Introduction

Recentely my PhD supervisor called me, asking: “Would you like to come to one of my lecture and present the students an use-case of yours? You choose!”. Of course, as the avarage infamous PhD experience with supervisors, I could not say no 😂

Jokes aside, it has been not the first time I hold a lecture at the University of Florence about Natural Language Processing, but this time I wanted to talk about something kind of new: retrieval augmented generation (RAG). Another amazing acronym to make already known things look fancier and more cryptic. Let’s delve (nah, this post it is not AI generated - chill) into the topic as I did with the students.

These notes are made on top of my lecture slides and inspired by Mistral blog post.
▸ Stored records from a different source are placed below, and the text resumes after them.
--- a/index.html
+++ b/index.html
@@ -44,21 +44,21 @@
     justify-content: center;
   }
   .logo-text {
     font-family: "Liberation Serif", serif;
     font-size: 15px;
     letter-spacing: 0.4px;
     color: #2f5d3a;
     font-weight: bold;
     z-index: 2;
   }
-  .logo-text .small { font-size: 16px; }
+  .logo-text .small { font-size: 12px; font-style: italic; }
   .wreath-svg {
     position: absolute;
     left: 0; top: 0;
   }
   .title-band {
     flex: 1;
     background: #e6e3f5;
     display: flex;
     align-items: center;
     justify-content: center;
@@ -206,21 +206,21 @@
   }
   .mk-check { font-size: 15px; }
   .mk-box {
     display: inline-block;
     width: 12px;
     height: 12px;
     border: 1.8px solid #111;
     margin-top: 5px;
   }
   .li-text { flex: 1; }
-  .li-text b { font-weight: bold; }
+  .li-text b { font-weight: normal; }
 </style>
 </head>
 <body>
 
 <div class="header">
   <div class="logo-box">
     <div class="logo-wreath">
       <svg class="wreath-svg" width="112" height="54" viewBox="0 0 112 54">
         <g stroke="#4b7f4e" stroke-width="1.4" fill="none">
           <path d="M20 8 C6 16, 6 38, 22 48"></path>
Super-uber fast transformer recap

Transformers are relatively new architectures 1 that have revolutionized not only the world of research, from NLP to computer vision 2, but also our daily lives. The secret of their success? Scaling 3 4. More parameters, more data and more GPUs going brr. Differently from RNNs or CNNs, transformers are quite more general architectures that, if fed with high volume of data, can approximate more complex patterns and distributions. Want to know more? A couple of videos I would suggest are:

Based on these architectures, nowadays we can use amazing closed-source models like ChatGPT and Claude by Anthorpic or open models like Le Chat by Mistral. Thanks to them, we can obtain more variate and hilarious jokes compared to the ones from Alexa, as shown below. This is due to the capability of these models to generate text, a.k.a. picking tokens from a finite set of possibilites, called vocabulary. (edit: I wrote about tokenizerss recently in another blog post of mine. Check it out!)
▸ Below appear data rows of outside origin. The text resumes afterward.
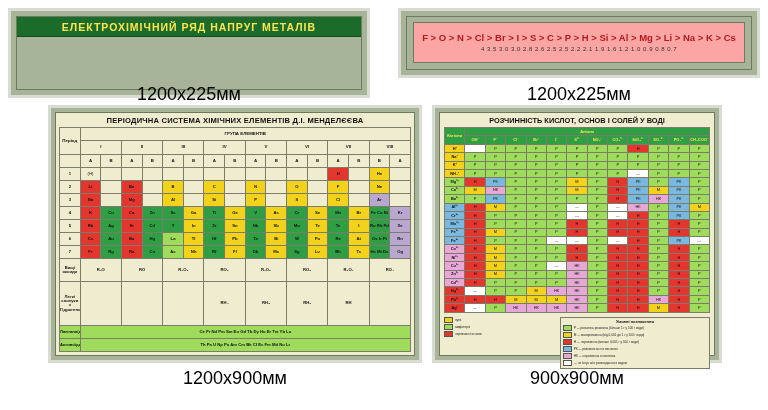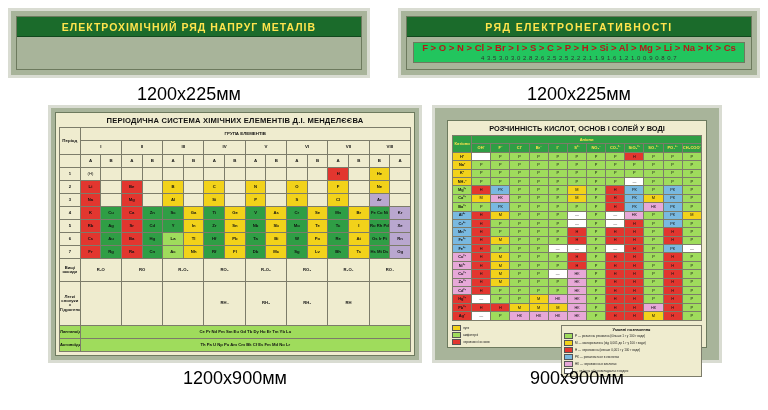--- a/index.html
+++ b/index.html
@@ -12,21 +12,21 @@
   }
   .board{position:absolute;box-sizing:border-box;}
   .cap{
     position:absolute;text-align:center;
     font-size:18px;color:#000;font-weight:400;
     font-family:"Liberation Sans", sans-serif;
   }
 
   
   #p1{
-    left:8px;top:8px;width:362px;height:70px;
+    left:8px;top:8px;width:362px;height:90px;
     background:#a8b49a;border:3px solid #d9dcd2;
     padding:5px;
   }
   #p1 .inner{
     width:100%;height:100%;
     background:#a8b49a;border:1px solid #6d7a5e;
     box-sizing:border-box;
     display:flex;flex-direction:column;
   }
   #p1 .ttl{
@@ -53,22 +53,23 @@
     width:100%;height:100%;
     background:#a8b49a;border:1px solid #6d7a5e;
     box-sizing:border-box;display:flex;flex-direction:column;
   }
   #p2 .ttl{
     background:#1b6b2b;color:#ffe44d;font-weight:bold;
     font-size:10.5px;letter-spacing:1.4px;text-align:center;
     padding:4px 0 3px;border-bottom:1px solid #11491d;
   }
   #p2 .rowbox{
-    flex:1;margin:5px 6px 6px;background:#22c55e;
+    flex:1;margin:5px 6px 6px;background:#fca5a5;
     border:1px solid #6d7a5e;display:flex;flex-direction:column;
+    justify-content:center;
   }
   #p2 .en{font-size:9.5px;font-weight:bold;color:#b21b1b;text-align:center;line-height:1.1;}
   #p2 .vals{font-size:6px;color:#333;text-align:center;letter-spacing:.5px;margin-top:2px;}
 
   
   #p3{
     left:48px;top:105px;width:374px;height:258px;
     background:#a8b49a;border:3px solid #d9dcd2;padding:4px;
   }
   #p3 .inner{
@@ -94,21 +95,21 @@
   td.f{background:#9fdc5c;color:#111;font-weight:bold;}
   td.g{background:#b9a7cf;color:#111;font-weight:bold;}
   td.e{background:#efeccf;}
   td.hdr{background:#efeccf;font-weight:bold;}
   .lanrow td{background:#9fdc5c;font-weight:bold;}
   .oxrow td{background:#efeccf;font-weight:bold;font-size:4.2px;}
 
   
   #p4{
     left:432px;top:105px;width:290px;height:258px;
-    background:#a8b49a;border:3px solid #d9dcd2;padding:12px;
+    background:#a8b49a;border:3px solid #d9dcd2;padding:4px;
   }
   #p4 .inner{
     width:100%;height:100%;background:#efeccf;border:1px solid #6d7a5e;
     box-sizing:border-box;display:flex;flex-direction:column;
   }
   #p4 .ttl{
     text-align:center;font-weight:bold;font-size:7.4px;color:#111;
     padding:3px 0 2px;
   }
   .solwrap{flex:1;padding:0 4px 2px;}
@@ -143,21 +144,20 @@
 
 <div class="board" id="p1">
   <div class="inner">
     <div class="ttl">ЕЛЕКТРОХІМІЧНИЙ РЯД НАПРУГ МЕТАЛІВ</div>
   </div>
 </div>
 <div class="cap" id="cap1">1200х225мм</div>
 
 <div class="board" id="p2">
   <div class="inner">
-    <div class="ttl">РЯД ЕЛЕКТРОНЕГАТИВНОСТІ</div>
     <div class="rowbox">
       <div class="en">F &gt; O &gt; N &gt; Cl &gt; Br &gt; I &gt; S &gt; C &gt; P &gt; H &gt; Si &gt; Al &gt; Mg &gt; Li &gt; Na &gt; K &gt; Cs</div>
       <div class="vals">4     3.5     3.0     3.0     2.8     2.6     2.5     2.5     2.2     2.1     1.9     1.6     1.2     1.0     0.9      0.8     0.7</div>
     </div>
   </div>
 </div>
 <div class="cap" id="cap2">1200х225мм</div>
 
 <div class="board" id="p3">
   <div class="inner">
fun What an amazing world we live in.

Everything seems fantastic so far, so what can go wrong? Well, Large Language Models (LLM) may suffer of some “limitations”:

  • outdated information: trained on data up to X months/years ago;
  • hallucinations: answering questions with different and unrelated answers seen at “some point” during training;
  • limited knowledge: data vary in time and things can change.

None of us have billions of dollars to retrain an LLM every day to prevent these limitations and also it would be very inefficient. Usually there are two solutions that can help the model “behave” as expected: either fine-tuning (read this blog for more) or using Retrieval Augmented Generation (RAG).

Let’s prompt!

For the lecture, I prompted Mixtral 5 with the following question:

question: "How many moons Jupyter has?"
answer: "As of my last training data in October 2021, Jupiter has 79 known moons"

If we look at the Jupyter wikipedia page tough, at February 5th 2024 the Jupyter confirmed moons are 95! Providing the model with the more recenet discoveries, so providing it with a context, make it answering correctily withoout the need of retraining:

question_with_context: "How many moons Jupyter has? Take into considerations that, according to wikipedia: {wiki_page}"
answer: "According to your source, as of February 5th, 2024, Jupiter has at least 95 known moons with confirmed orbits"

So to speak, we augmented the generated answer of Mixtral, subsituting the textual content of wikipedia to the string at {wiki_page}! If we could retrieve somehow the wikipedia page automatically instead of looking manually for this information, we would have already developed a RAG pipeline!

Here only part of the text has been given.